**What this task involves**
Examine the entries and show every line in which the word "subtotal" is found.

** The data follows **

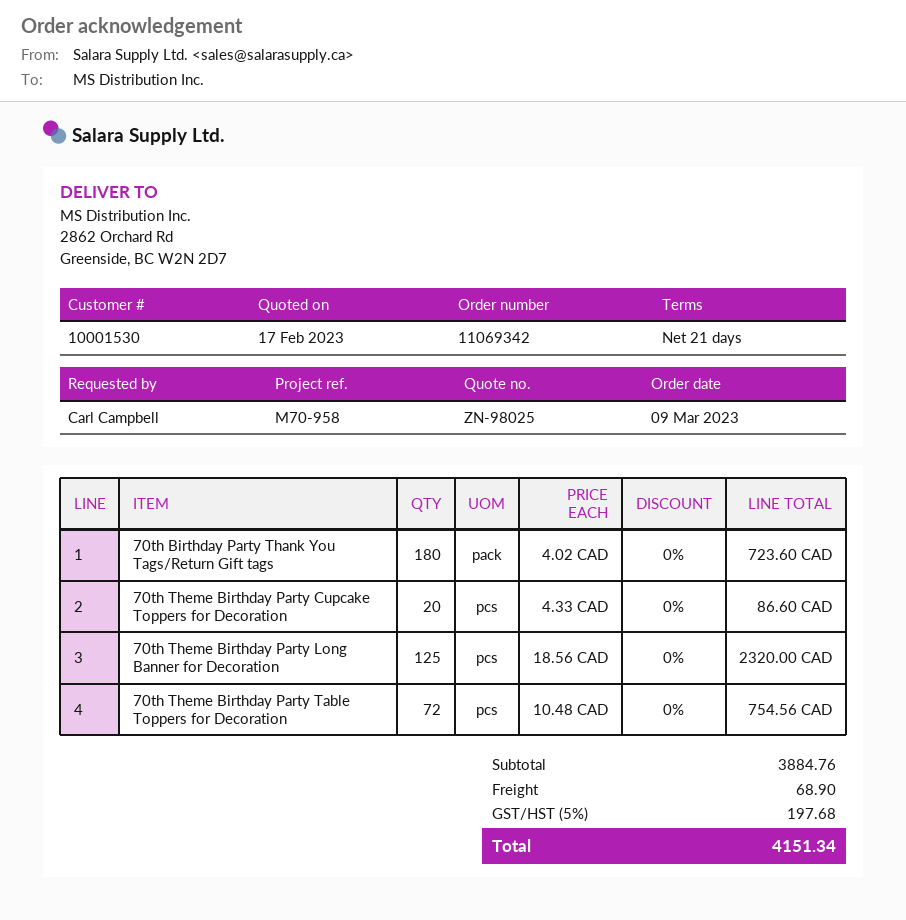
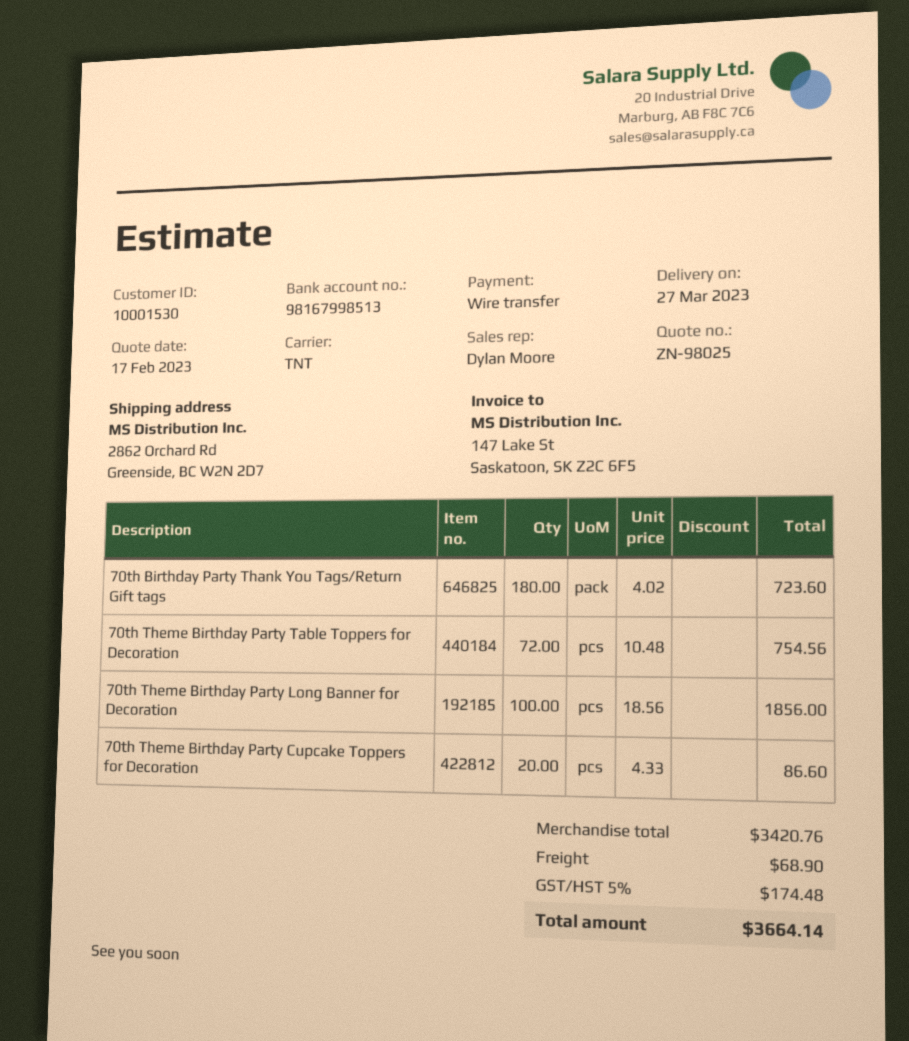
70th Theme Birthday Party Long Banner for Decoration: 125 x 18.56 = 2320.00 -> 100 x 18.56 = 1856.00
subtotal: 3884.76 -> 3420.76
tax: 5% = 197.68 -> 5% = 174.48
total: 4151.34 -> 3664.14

** End of The data **
** The data follows **

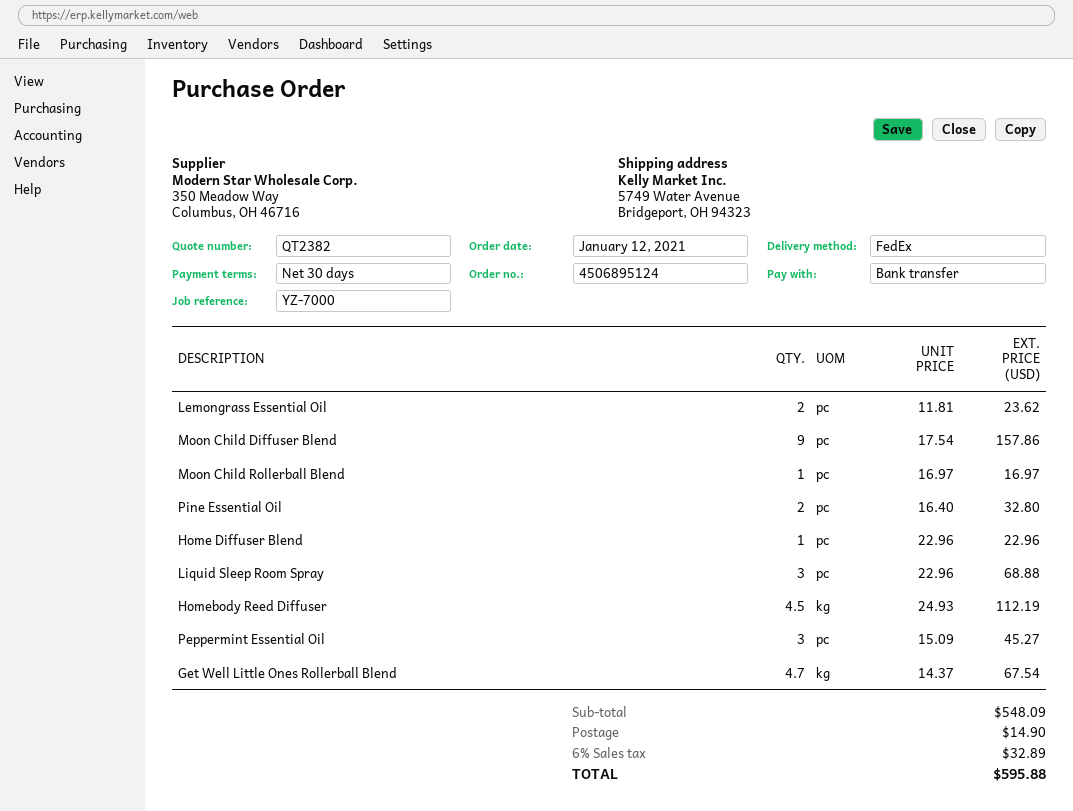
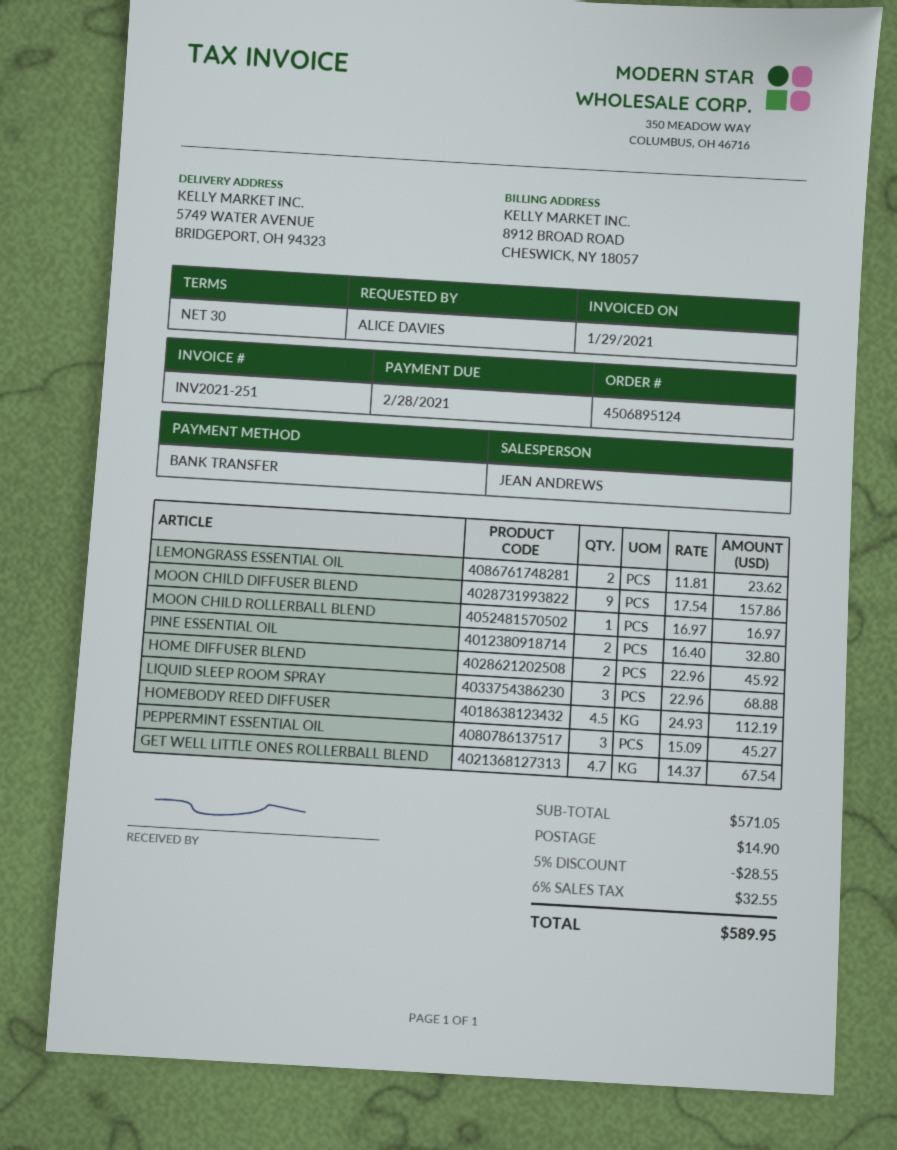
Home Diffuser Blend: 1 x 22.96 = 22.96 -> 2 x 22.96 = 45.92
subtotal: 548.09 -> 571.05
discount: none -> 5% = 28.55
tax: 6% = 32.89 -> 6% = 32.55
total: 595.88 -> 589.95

** End of The data **

**Reply**
subtotal: 3884.76 -> 3420.76
subtotal: 548.09 -> 571.05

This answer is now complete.